1. It began with a condition I already knew
I grew up in Ho Chi Minh City, where French facades, Buddhist temples, Catholic churches, street vendors, and glass malls occupied the same daily landscape. It did not feel exceptional. It was simply the rhythm of the city.
Only later, after leaving Vietnam, did I understand how much that visual and social overlap had shaped the way I read the world. I had lived inside cultural exchange before I had language for it.
2. Migration made the in-between visible
Living in the United States made familiar things feel newly legible. Language, food, family habits, architecture, and social expectations became things I had to explain, translate, or hold quietly inside myself.
That distance was difficult at times, but it also created a new way of seeing. Connection did not arrive as one complete answer. It arrived in fragments: a host family, a classroom, a shared ritual, a work of art that made two histories touch.

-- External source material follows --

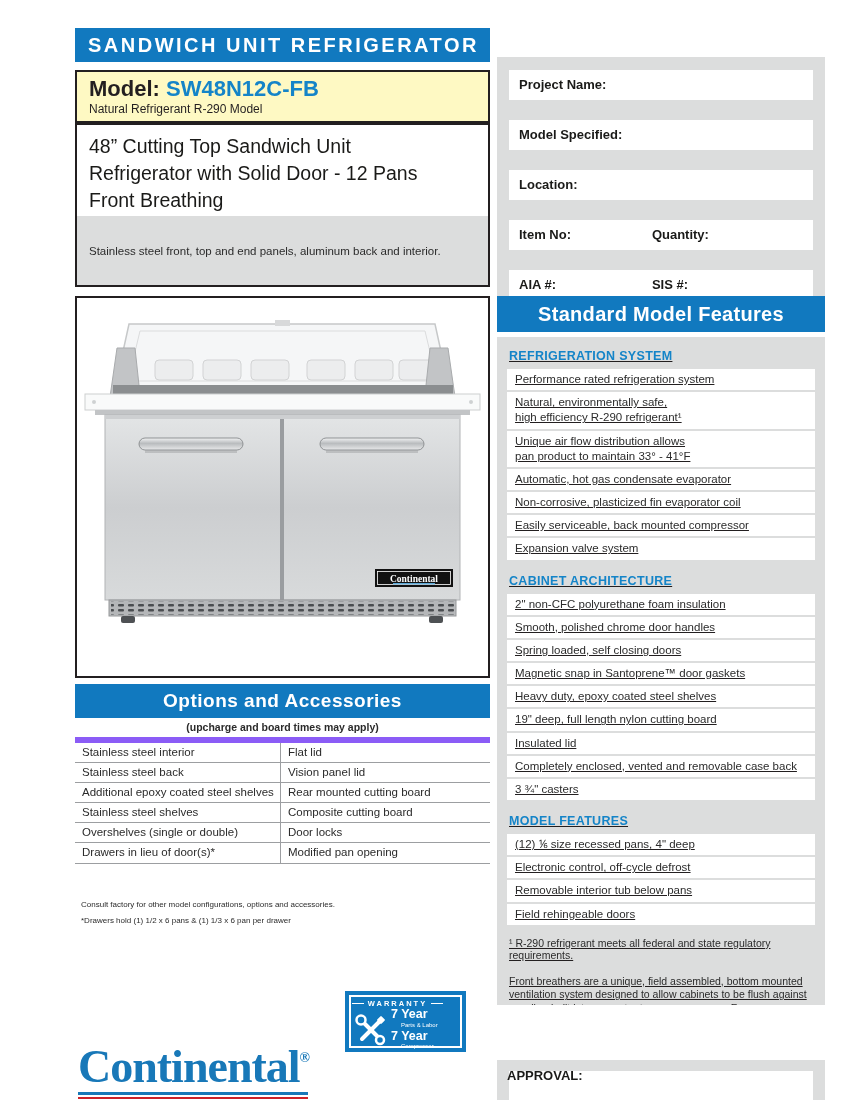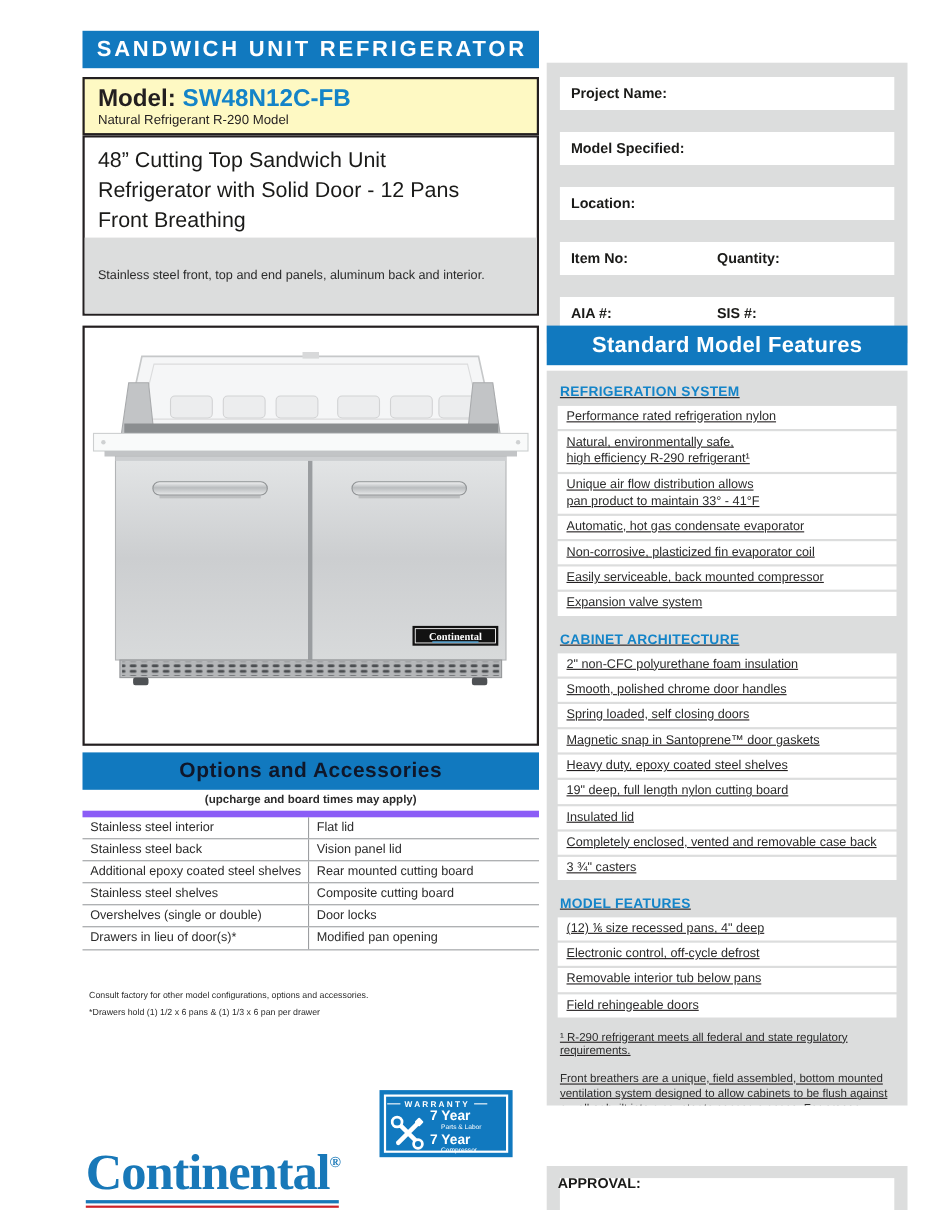"Performance rated refrigeration nylon" div.feature-row { text: nylon -> system }
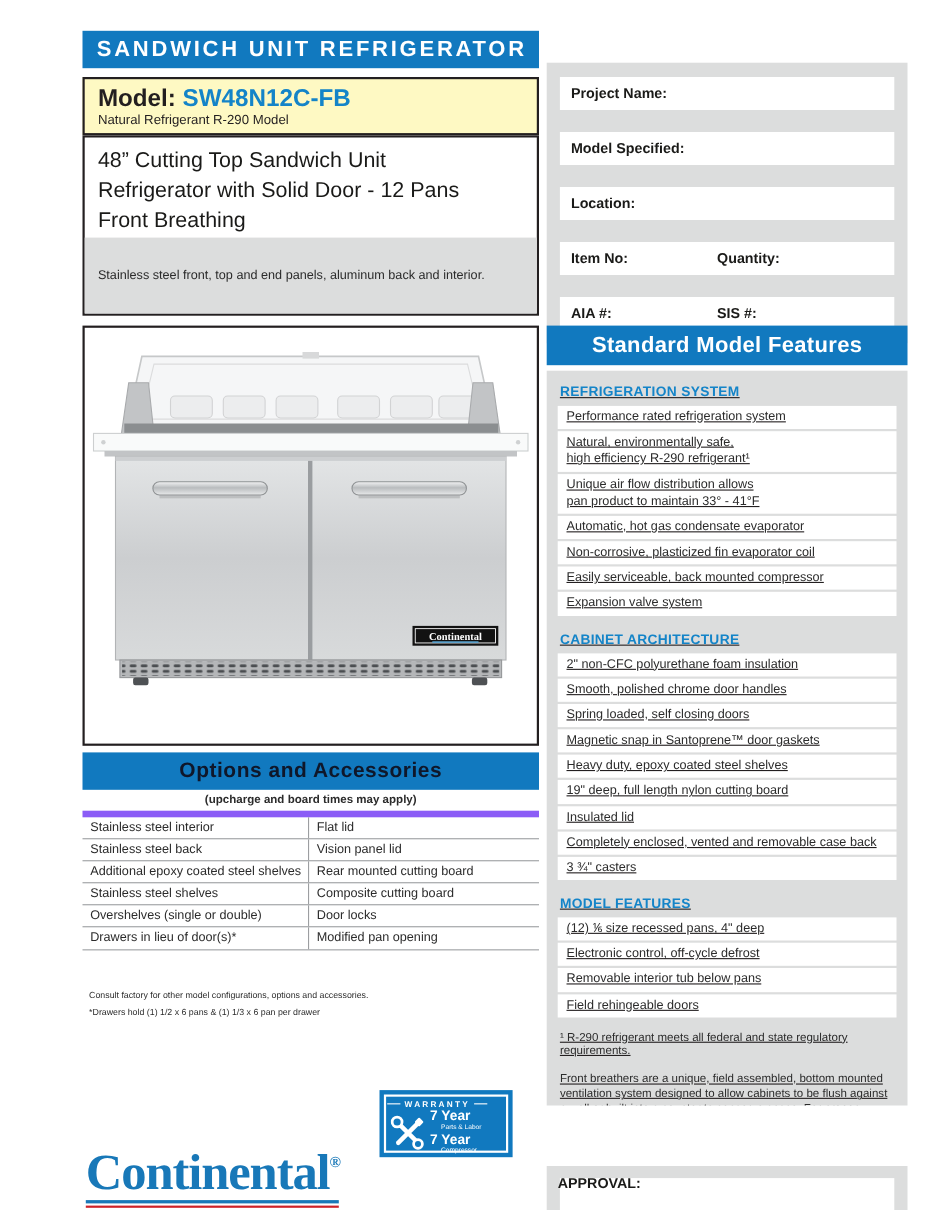"Options and Accessories" .options-bar { color: #0f172a -> #ffffff }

3. Phát Diệm gave the idea a form
Phát Diệm Cathedral was the turning point. It is a Catholic church that carries Vietnamese architectural language in its timber, rooflines, material, and spatial feeling. The building does not ask one tradition to disappear for the other to speak.
It showed me that identities can overlap without becoming meaningless. Forms can meet, change, and still remain connected to where they came from.
4. Giao became a way to work
Giao is not a finished doctrine. It is a working method for design, art, and collaboration. It asks for research before reference, listening before declaration, and systems that can hold complexity without becoming unreadable.
That is the foundation of QART. The work begins in the space between heritage and ambition, memory and change, local knowledge and wider audiences.